In response to roGER's asinine review (I won't even comment on his blatant post hoc, ergo propter hoc fallacy about democracies and their GDPs), it is obvious that he simply does not understand what Professor Hoppe has done here. Firstly, this is not a defense of monarchy. Secondly, in order to correctly interpret history, Professor Hoppe's analysis of monarchical and democratic systems is rooted in social science theories that are established a priori. Thus it is important to recognize that his argument cannot be proven or refuted on empirical grounds. However, this does not detract from the power of his argument -- quite the contrary, it makes the position in _Democracy: The God That Failed_ even more convincing.

In conclusion, Natural Order > Monarchy > Democracy. This book is in my opinion extremely important, not just to economists, historians, and defenders of liberty, but anyone really. A bonus is that Hoppe's prose is compact yet lucid, so it's not inaccessible to the average reader.

Rating: 5 stars
Summary: The New Anarcho-Capitalist Masterpiece
Review: Hoppe's introduction alone is worth the price of the book. And it is crucial to read the introduction before starting the book. He explains a priori knowledge ("propositions which assert something about reality and can be validated independent of the outcome of any future experience") in a simple, straightforward manner providing many examples.
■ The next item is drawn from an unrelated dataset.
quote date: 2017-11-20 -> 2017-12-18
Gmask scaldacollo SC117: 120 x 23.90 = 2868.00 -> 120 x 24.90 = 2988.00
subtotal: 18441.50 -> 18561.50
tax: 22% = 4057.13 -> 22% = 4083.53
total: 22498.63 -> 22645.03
I stress this because although the Austrian Economists, which includes Hoppe, regularly mention a priori knowledge/theory - some of which is more commonly known as human nature - this is the first time I've seen it explained in such a clear and concise manner.

Hoppe also defines what a monopoly is and stresses that all governments are monopolies and must result in declining product quality at steadily increasing prices for any activity they are engaged in. And, of course, the reason monopolies always behave this way is explained by a priori theory.
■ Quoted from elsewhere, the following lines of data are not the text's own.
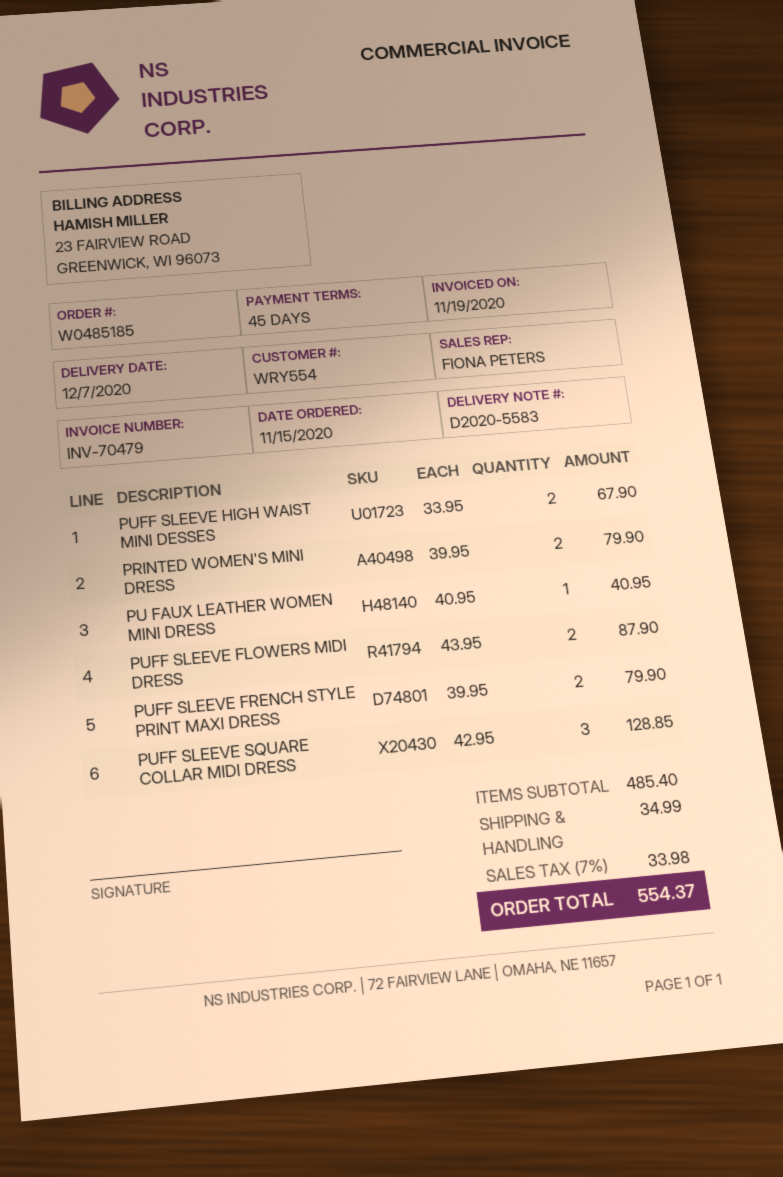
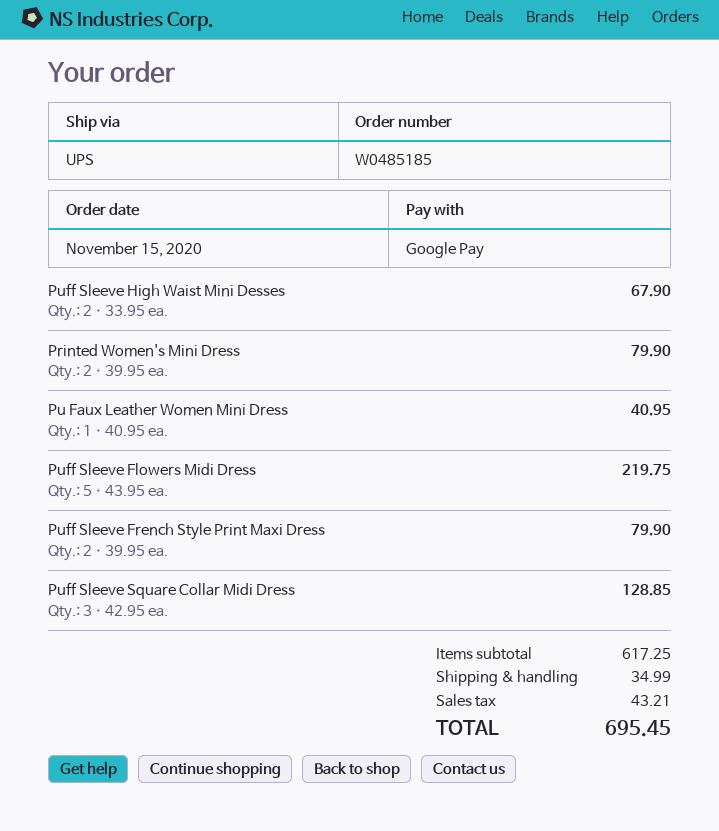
PUFF SLEEVE FLOWERS MIDI DRESS: 2 x 43.95 = 87.90 -> 5 x 43.95 = 219.75
subtotal: 485.40 -> 617.25
tax: 33.98 -> 43.21
total: 554.37 -> 695.45

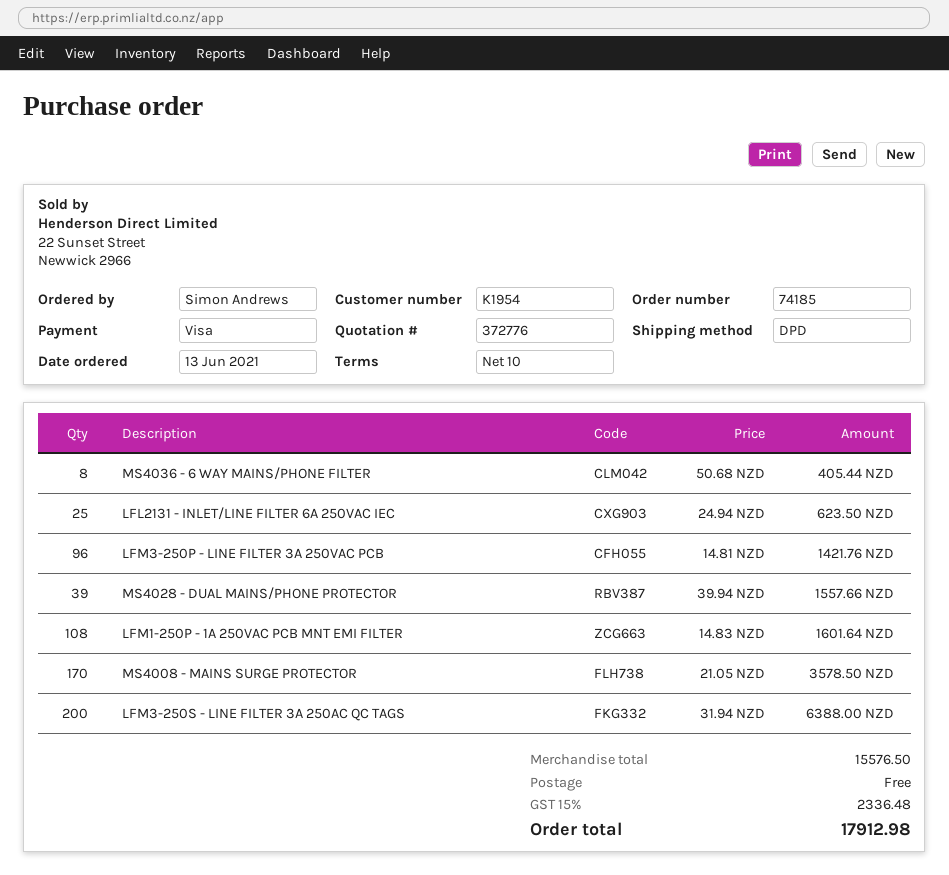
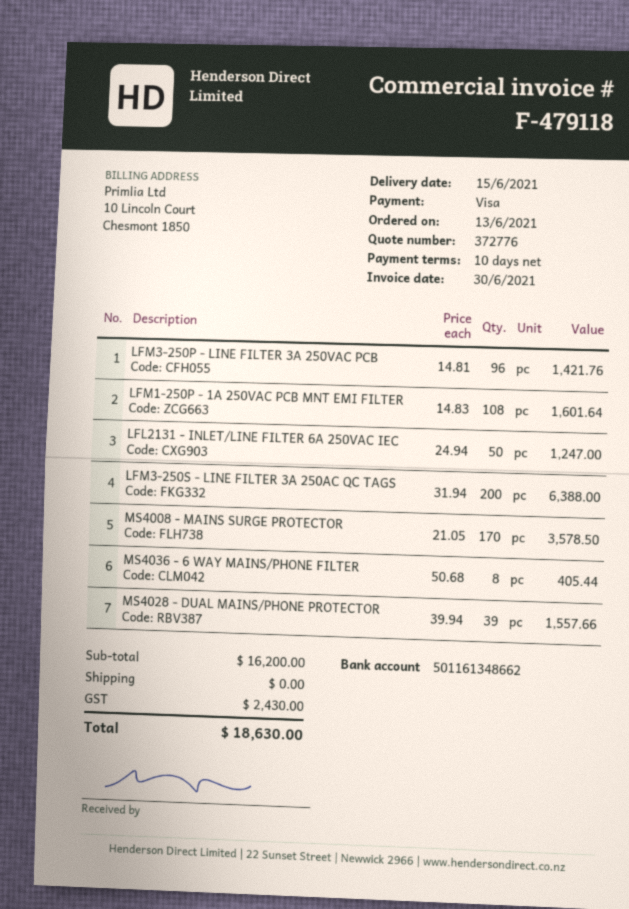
LFL2131 - INLET/LINE FILTER 6A 250VAC IEC: 25 x 24.94 = 623.50 -> 50 x 24.94 = 1247.00
subtotal: 15576.50 -> 16200.00
tax: 2336.48 -> 2430.00
total: 17912.98 -> 18630.00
Another significant point the author makes in the introduction is the inability of most historians to logically interpret, or choose between competing interpretations, the facts they so meticulously gather. As Hoppe states, "The principle advantage that the political economist and philosopher has over the mere historian (and the benefits to be gained from the study of political economy and philosophy by the historian) is his knowledge of pure - a priori - social theory, which enables him to avoid otherwise unavoidable errors in the interpretation of sequences of complex historical data and present a theoretically corrected or "reconstructed," and a decidedly critical or "revisionist" account of history".
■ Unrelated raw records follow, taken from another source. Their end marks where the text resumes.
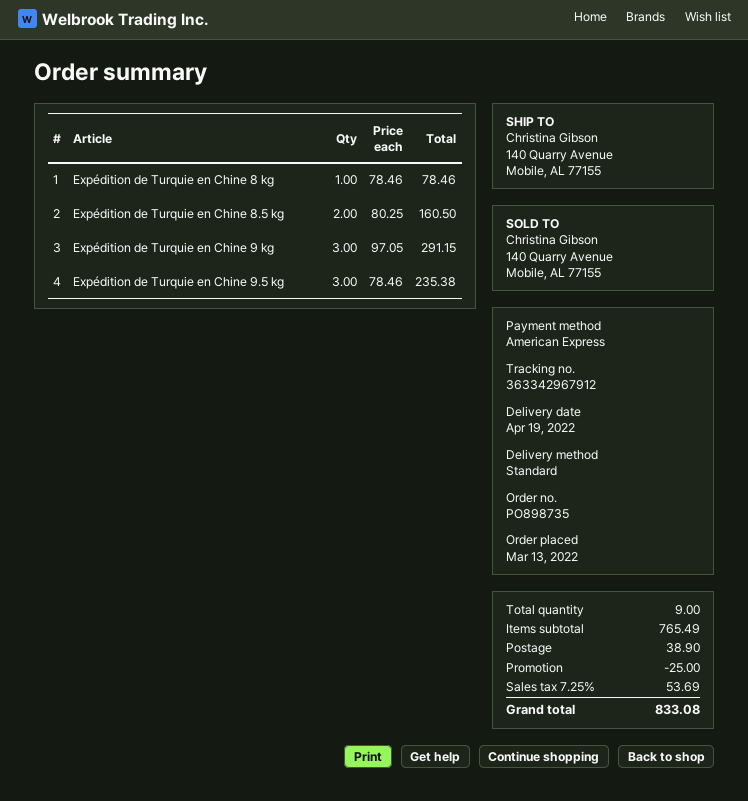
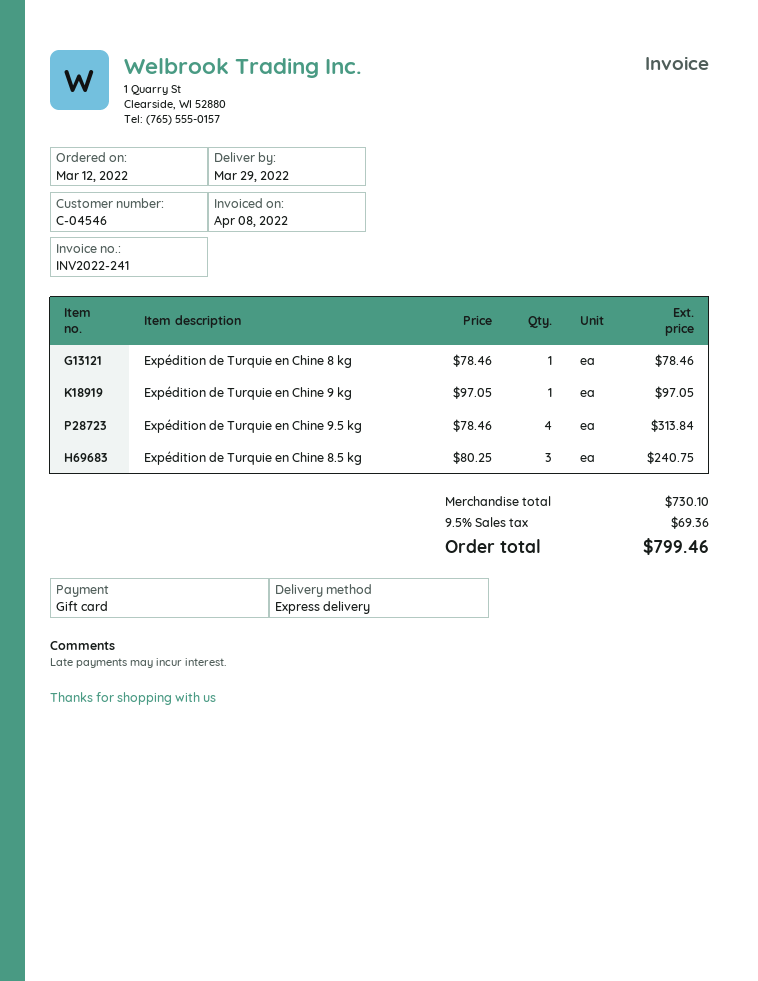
order date: 2022-03-13 -> 2022-03-12
delivery date: 2022-04-19 -> 2022-03-29
payment method: American Express -> gift card
shipping method: standard -> express
Expédition de Turquie en Chine 8.5 kg: 2 x 80.25 = 160.50 -> 3 x 80.25 = 240.75
Expédition de Turquie en Chine 9 kg: 3 x 97.05 = 291.15 -> 1 x 97.05 = 97.05
Expédition de Turquie en Chine 9.5 kg: 3 x 78.46 = 235.38 -> 4 x 78.46 = 313.84
subtotal: 765.49 -> 730.10
discount: 25.00 -> none
shipping: 38.90 -> none
tax: 7.25% = 53.69 -> 9.5% = 69.36
total: 833.08 -> 799.46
Needless to say, a priori theory threads it way through the remainder of the book, which, by the way, is useful and enlightening itself. My favorite chapters were one, seven, eight, and ten.

Chapter one deals with time preference and how that determines whether society is moving in the direction of increasing civilization through savings and investment (low time preference) or its opposite, decivilization (high time preference). Hoppe shows how government is the biggest contributor to high time preference.

In chapters seven and eight the author discusses the merits and demerits of free or restricted immigration. Hoppe's arguments have encouraged me to rethink my position on this issue, which had been to support free and open immigration for all. He also discusses forced integration and free trade. His arguments favoring free trade are, in my view, simply unchallengeable.

Chapter ten deals with conservatism and libertarianism. Hoppe and Rothbard's descriptions of "modal" libertarians are right on the money. As a former member of the Libertarian Party and county chairman for several years, I could have written these descriptions myself!

In its entirety, I thought the book was excellent. Frankly, as an amateur economist and libertarian, it has to rank as one of the best book I've ever read.

Rating: 1 stars
Summary: Uhhh??
Review: I don't understand any of this stuff at all!!!
I found this book at my friend's house and I din't understand anything!!! Some guy writing with weird words talking about kings and presidents and how the king cares about the people more than the president or something like that. How can you read that kind of weird stuff. Get Harry Potter instead.

Rating: 4 stars
Summary: Very good and original and needed (despite some huge errors)
Review: I would have given the book five stars but because the errors Hoppe makes in his analysis, I had to give it four. Nevertheless, the sacred cow "democracy" is ripe material for criticism in this hyper-political age.

Summary:

The Central theme of this book is that the governmental system of democracy is a process toward de-civilization. He introduces the book with a theoretical landscape of worldwide democracy and how sub-continent Asia (because they have the largest population in numbers) would rule the world.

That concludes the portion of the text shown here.